Ms Suu Kyi herself has not escaped accusations for her comments about the fate of the Rohingya Muslims in Rakhine state, many fleeing to neighbouring Bangladesh for their lives and giving first-hand accounts of mass killings. For a Nobel Peace Prize laureate, her defence of the Myanmar military before the International Court of Justice in The Hague in 2019 was a misstep, even though UK ambassadors have given the view that this was a potential trap set by the military junta to discredit her.
It is a moment that deserves scrutiny. The naive assumption her critics make is that if she, as head of the civilian government, had somehow defied the generals, resigned or led a campaign against them, then it would have stopped their murderous rampage, and full human rights for all would have been secured. She herself ordered an inquiry into what happened.

That was clearly not an option. Outright opposition might have triggered yet more suffering. Her choice, she could argue, was to try to restrain the army as much as she could, or to collapse whatever passed for democracy at that time.

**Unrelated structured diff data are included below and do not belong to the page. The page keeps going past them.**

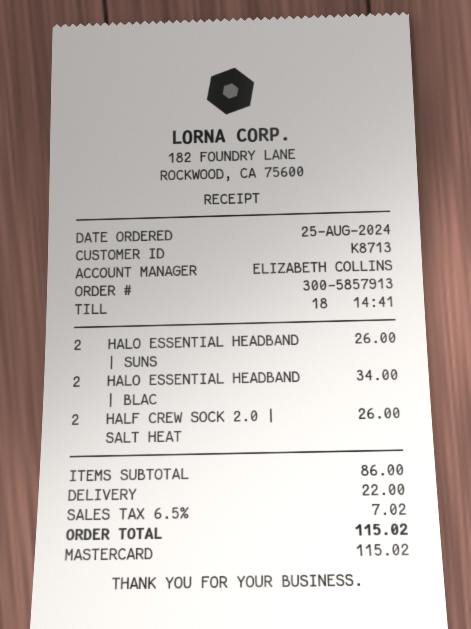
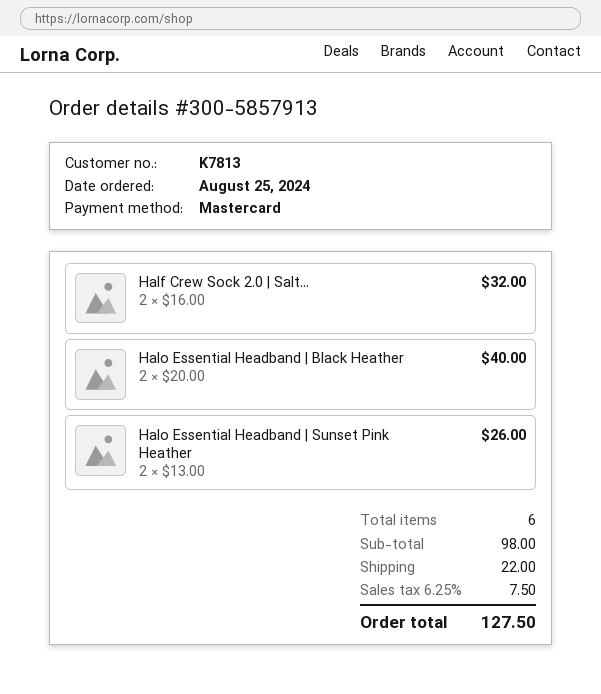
customer number: K8713 -> K7813
HALO ESSENTIAL HEADBAND | BLAC: 2 for 34.00 -> 2 for 40.00
HALF CREW SOCK 2.0 | SALT HEAT: 2 for 26.00 -> 2 for 32.00
subtotal: 86.00 -> 98.00
tax: 6.5% = 7.02 -> 6.25% = 7.50
total: 115.02 -> 127.50

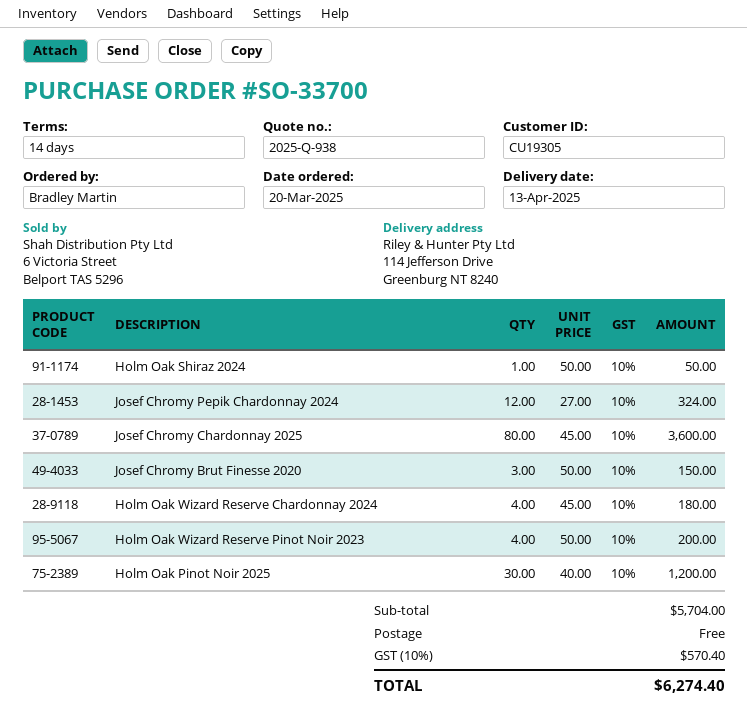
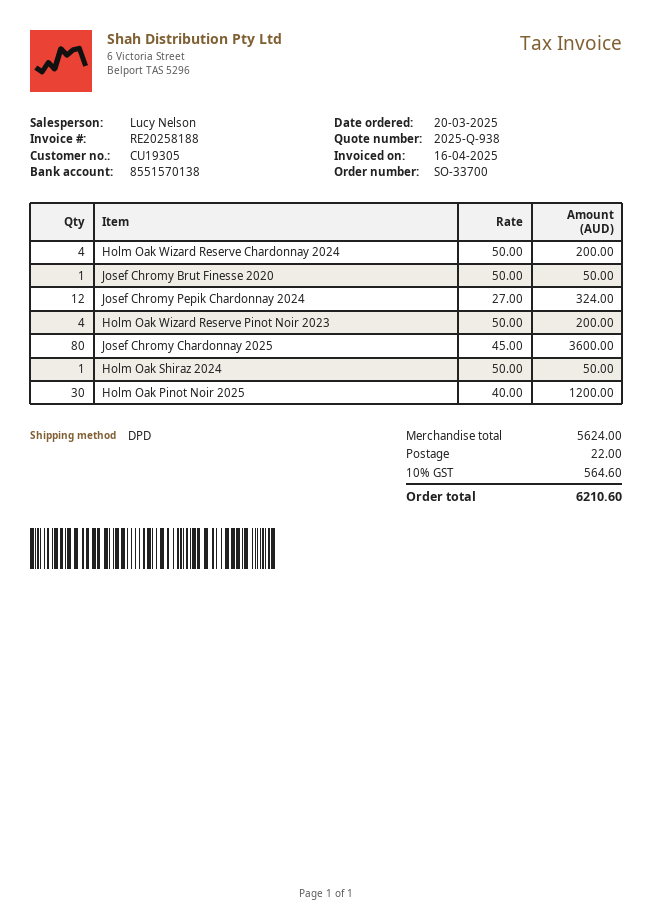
Josef Chromy Brut Finesse 2020: 3 x 50.00 = 150.00 -> 1 x 50.00 = 50.00
Holm Oak Wizard Reserve Chardonnay 2024: 4 x 45.00 = 180.00 -> 4 x 50.00 = 200.00
subtotal: 5704.00 -> 5624.00
shipping: 0.00 -> 22.00
tax: 10% = 570.40 -> 10% = 564.60
total: 6274.40 -> 6210.60

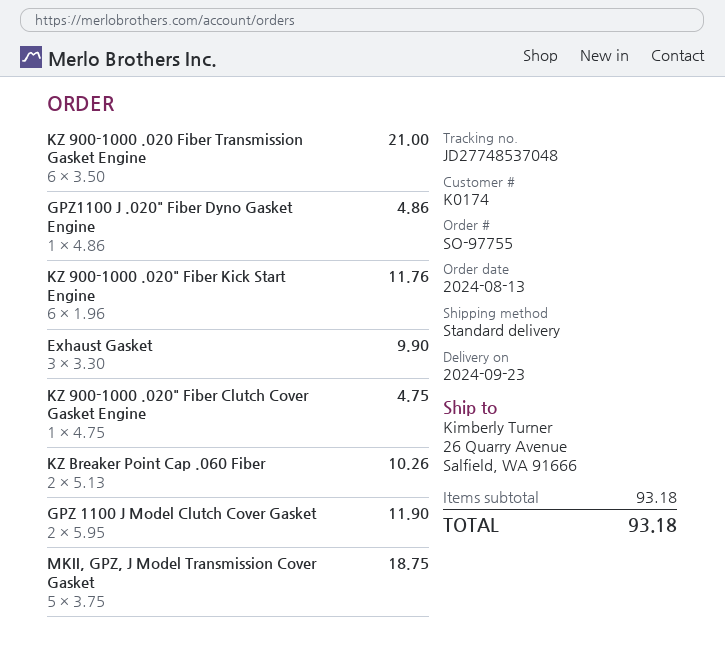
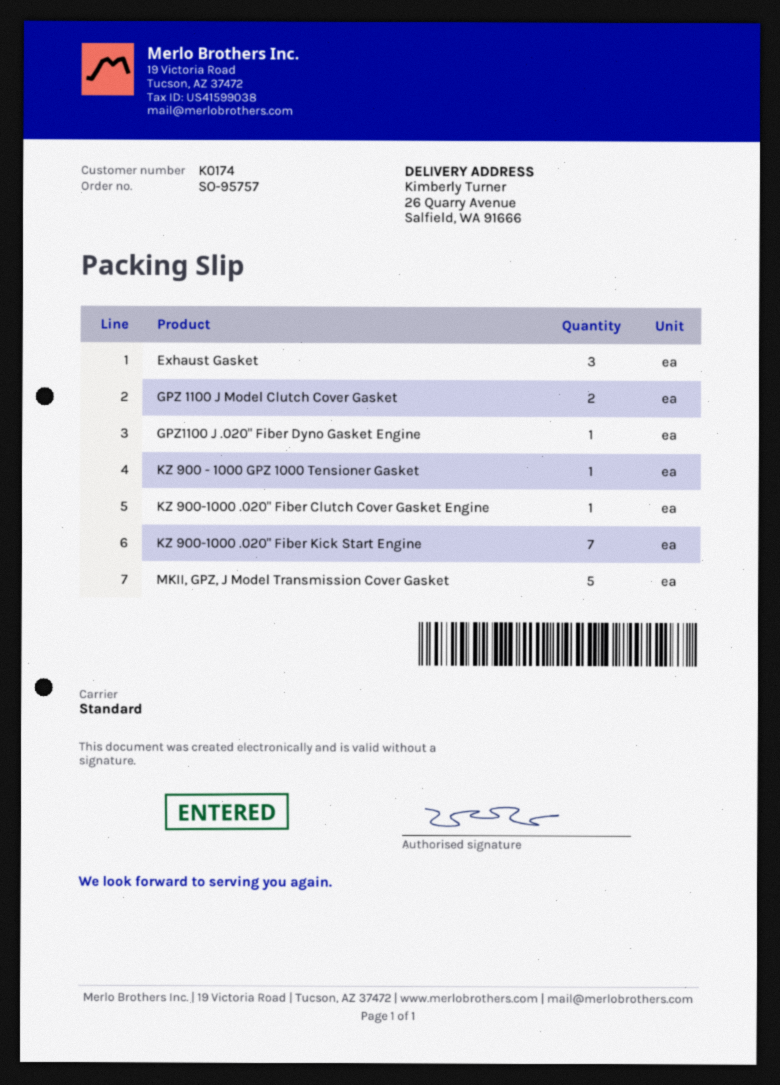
order number: SO-97755 -> SO-95757
KZ 900-1000 .020 Fiber Transmission Gasket Engine: 6 -> none
KZ 900-1000 .020" Fiber Kick Start Engine: 6 -> 7
KZ Breaker Point Cap .060 Fiber: 2 -> none
KZ 900 - 1000 GPZ 1000 Tensioner Gasket: none -> 1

Such a debate should be had. Certainly, Ms Suu Kyi should be accountable for her time in government, even if the generals who perpetrated the killings are not. She cannot do any of that from her rumoured confinement in a military prison in the capital, Naypyidaw. At her age, she must be frail and may be unwell, but no one has any real idea about her welfare.
Not even her own son, Kim Aris, is told what is going on. “For all I know, she could be dead,” he says.
Key is the uncomfortable fact that the military regime is being supported by China and has given no indication of any intention to allow free democratic votes and rights. Nothing symbolises this repression more than Ms Suu Kyi’s illegal, rigged internment.
The tragedy of Myanmar is inextricably tied up with that of its most promising and politically gifted leader, whose family have suffered enormous sacrifice – her father was assassinated, and her own husband was forced to stay away from seeing her when he was dying. In a parallel history of what was known as Burma, the country could be much more like its neighbours – imperfect but functioning democracies, their emerging economies gradually lifting people out of abject poverty.
The foreign secretary, Yvette Cooper, should therefore follow the example of previous foreign secretaries like William Hague and David Lammy to mobilise allies to pressure the Myanmar regime with sanctions and other diplomatic pressure to release Ms Suu Kyi and order free elections – and with urgency. As a “pen holder” for Myanmar in the UN Security Council, Britain does have some leverage in this matter. There is not that much time left for Ms Suu Kyi to complete the mission of her life to bring freedom to the country she loves.